=== Exercise objective ===
From start to end of the material below, restate each line exactly.

=== Available data ===

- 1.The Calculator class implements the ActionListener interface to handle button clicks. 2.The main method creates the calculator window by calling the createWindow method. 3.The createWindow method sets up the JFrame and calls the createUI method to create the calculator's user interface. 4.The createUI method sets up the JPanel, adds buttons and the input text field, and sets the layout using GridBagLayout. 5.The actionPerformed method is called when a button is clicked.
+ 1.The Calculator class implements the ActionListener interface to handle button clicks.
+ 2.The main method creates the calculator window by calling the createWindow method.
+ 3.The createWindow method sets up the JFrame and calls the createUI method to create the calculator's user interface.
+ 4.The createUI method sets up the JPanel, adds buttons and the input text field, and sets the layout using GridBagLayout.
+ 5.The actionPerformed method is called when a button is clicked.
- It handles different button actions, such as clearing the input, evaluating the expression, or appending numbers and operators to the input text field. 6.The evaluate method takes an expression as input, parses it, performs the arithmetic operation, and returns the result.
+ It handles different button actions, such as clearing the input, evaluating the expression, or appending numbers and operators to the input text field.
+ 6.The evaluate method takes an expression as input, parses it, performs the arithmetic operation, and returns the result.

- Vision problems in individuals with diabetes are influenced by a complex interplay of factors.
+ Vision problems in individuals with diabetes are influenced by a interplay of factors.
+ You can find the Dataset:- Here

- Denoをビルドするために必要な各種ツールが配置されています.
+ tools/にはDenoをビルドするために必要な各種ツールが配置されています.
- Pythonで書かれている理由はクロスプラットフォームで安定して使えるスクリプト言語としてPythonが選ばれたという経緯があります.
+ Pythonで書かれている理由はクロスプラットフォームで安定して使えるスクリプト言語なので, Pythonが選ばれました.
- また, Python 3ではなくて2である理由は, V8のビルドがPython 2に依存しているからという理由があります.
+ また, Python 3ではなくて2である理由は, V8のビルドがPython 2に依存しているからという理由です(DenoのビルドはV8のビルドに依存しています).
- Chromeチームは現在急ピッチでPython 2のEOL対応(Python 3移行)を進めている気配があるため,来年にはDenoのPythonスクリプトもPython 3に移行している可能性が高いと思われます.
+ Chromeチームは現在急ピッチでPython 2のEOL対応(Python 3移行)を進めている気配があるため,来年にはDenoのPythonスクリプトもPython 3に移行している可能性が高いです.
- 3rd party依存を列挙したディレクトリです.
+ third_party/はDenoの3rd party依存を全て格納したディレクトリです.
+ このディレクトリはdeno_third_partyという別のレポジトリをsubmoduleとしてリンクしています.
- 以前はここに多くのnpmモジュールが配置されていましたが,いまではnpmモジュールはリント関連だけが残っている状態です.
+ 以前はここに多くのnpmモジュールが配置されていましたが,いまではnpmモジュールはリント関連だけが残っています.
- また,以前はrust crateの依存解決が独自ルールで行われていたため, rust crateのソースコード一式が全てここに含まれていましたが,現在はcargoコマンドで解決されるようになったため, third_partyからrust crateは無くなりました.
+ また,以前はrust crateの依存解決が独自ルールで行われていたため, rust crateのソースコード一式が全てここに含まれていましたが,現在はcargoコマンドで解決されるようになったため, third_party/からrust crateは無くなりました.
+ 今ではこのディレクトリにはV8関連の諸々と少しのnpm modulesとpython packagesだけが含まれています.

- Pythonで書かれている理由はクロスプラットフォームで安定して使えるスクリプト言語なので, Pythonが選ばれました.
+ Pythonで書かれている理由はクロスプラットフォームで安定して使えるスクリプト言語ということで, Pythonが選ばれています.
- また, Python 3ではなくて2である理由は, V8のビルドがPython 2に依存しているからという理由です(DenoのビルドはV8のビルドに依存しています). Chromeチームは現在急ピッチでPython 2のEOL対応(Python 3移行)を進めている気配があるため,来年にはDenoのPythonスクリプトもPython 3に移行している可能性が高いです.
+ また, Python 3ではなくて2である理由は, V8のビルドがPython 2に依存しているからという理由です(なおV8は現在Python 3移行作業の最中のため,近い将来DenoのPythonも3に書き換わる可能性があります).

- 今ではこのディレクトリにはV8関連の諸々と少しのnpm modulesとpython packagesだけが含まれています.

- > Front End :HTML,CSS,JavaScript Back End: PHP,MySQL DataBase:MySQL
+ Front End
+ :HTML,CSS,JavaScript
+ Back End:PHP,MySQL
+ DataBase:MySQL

=== Reply to the exercise ===
- 1.The Calculator class implements the ActionListener interface to handle button clicks. 2.The main method creates the calculator window by calling the createWindow method. 3.The createWindow method sets up the JFrame and calls the createUI method to create the calculator's user interface. 4.The createUI method sets up the JPanel, adds buttons and the input text field, and sets the layout using GridBagLayout. 5.The actionPerformed method is called when a button is clicked.
+ 1.The Calculator class implements the ActionListener interface to handle button clicks.
+ 2.The main method creates the calculator window by calling the createWindow method.
+ 3.The createWindow method sets up the JFrame and calls the createUI method to create the calculator's user interface.
+ 4.The createUI method sets up the JPanel, adds buttons and the input text field, and sets the layout using GridBagLayout.
+ 5.The actionPerformed method is called when a button is clicked.
- It handles different button actions, such as clearing the input, evaluating the expression, or appending numbers and operators to the input text field. 6.The evaluate method takes an expression as input, parses it, performs the arithmetic operation, and returns the result.
+ It handles different button actions, such as clearing the input, evaluating the expression, or appending numbers and operators to the input text field.
+ 6.The evaluate method takes an expression as input, parses it, performs the arithmetic operation, and returns the result.

- Vision problems in individuals with diabetes are influenced by a complex interplay of factors.
+ Vision problems in individuals with diabetes are influenced by a interplay of factors.
+ You can find the Dataset:- Here

- Denoをビルドするために必要な各種ツールが配置されています.
+ tools/にはDenoをビルドするために必要な各種ツールが配置されています.
- Pythonで書かれている理由はクロスプラットフォームで安定して使えるスクリプト言語としてPythonが選ばれたという経緯があります.
+ Pythonで書かれている理由はクロスプラットフォームで安定して使えるスクリプト言語なので, Pythonが選ばれました.
- また, Python 3ではなくて2である理由は, V8のビルドがPython 2に依存しているからという理由があります.
+ また, Python 3ではなくて2である理由は, V8のビルドがPython 2に依存しているからという理由です(DenoのビルドはV8のビルドに依存しています).
- Chromeチームは現在急ピッチでPython 2のEOL対応(Python 3移行)を進めている気配があるため,来年にはDenoのPythonスクリプトもPython 3に移行している可能性が高いと思われます.
+ Chromeチームは現在急ピッチでPython 2のEOL対応(Python 3移行)を進めている気配があるため,来年にはDenoのPythonスクリプトもPython 3に移行している可能性が高いです.
- 3rd party依存を列挙したディレクトリです.
+ third_party/はDenoの3rd party依存を全て格納したディレクトリです.
+ このディレクトリはdeno_third_partyという別のレポジトリをsubmoduleとしてリンクしています.
- 以前はここに多くのnpmモジュールが配置されていましたが,いまではnpmモジュールはリント関連だけが残っている状態です.
+ 以前はここに多くのnpmモジュールが配置されていましたが,いまではnpmモジュールはリント関連だけが残っています.
- また,以前はrust crateの依存解決が独自ルールで行われていたため, rust crateのソースコード一式が全てここに含まれていましたが,現在はcargoコマンドで解決されるようになったため, third_partyからrust crateは無くなりました.
+ また,以前はrust crateの依存解決が独自ルールで行われていたため, rust crateのソースコード一式が全てここに含まれていましたが,現在はcargoコマンドで解決されるようになったため, third_party/からrust crateは無くなりました.
+ 今ではこのディレクトリにはV8関連の諸々と少しのnpm modulesとpython packagesだけが含まれています.

- Pythonで書かれている理由はクロスプラットフォームで安定して使えるスクリプト言語なので, Pythonが選ばれました.
+ Pythonで書かれている理由はクロスプラットフォームで安定して使えるスクリプト言語ということで, Pythonが選ばれています.
- また, Python 3ではなくて2である理由は, V8のビルドがPython 2に依存しているからという理由です(DenoのビルドはV8のビルドに依存しています). Chromeチームは現在急ピッチでPython 2のEOL対応(Python 3移行)を進めている気配があるため,来年にはDenoのPythonスクリプトもPython 3に移行している可能性が高いです.
+ また, Python 3ではなくて2である理由は, V8のビルドがPython 2に依存しているからという理由です(なおV8は現在Python 3移行作業の最中のため,近い将来DenoのPythonも3に書き換わる可能性があります).

- 今ではこのディレクトリにはV8関連の諸々と少しのnpm modulesとpython packagesだけが含まれています.

- > Front End :HTML,CSS,JavaScript Back End: PHP,MySQL DataBase:MySQL
+ Front End
+ :HTML,CSS,JavaScript
+ Back End:PHP,MySQL
+ DataBase:MySQL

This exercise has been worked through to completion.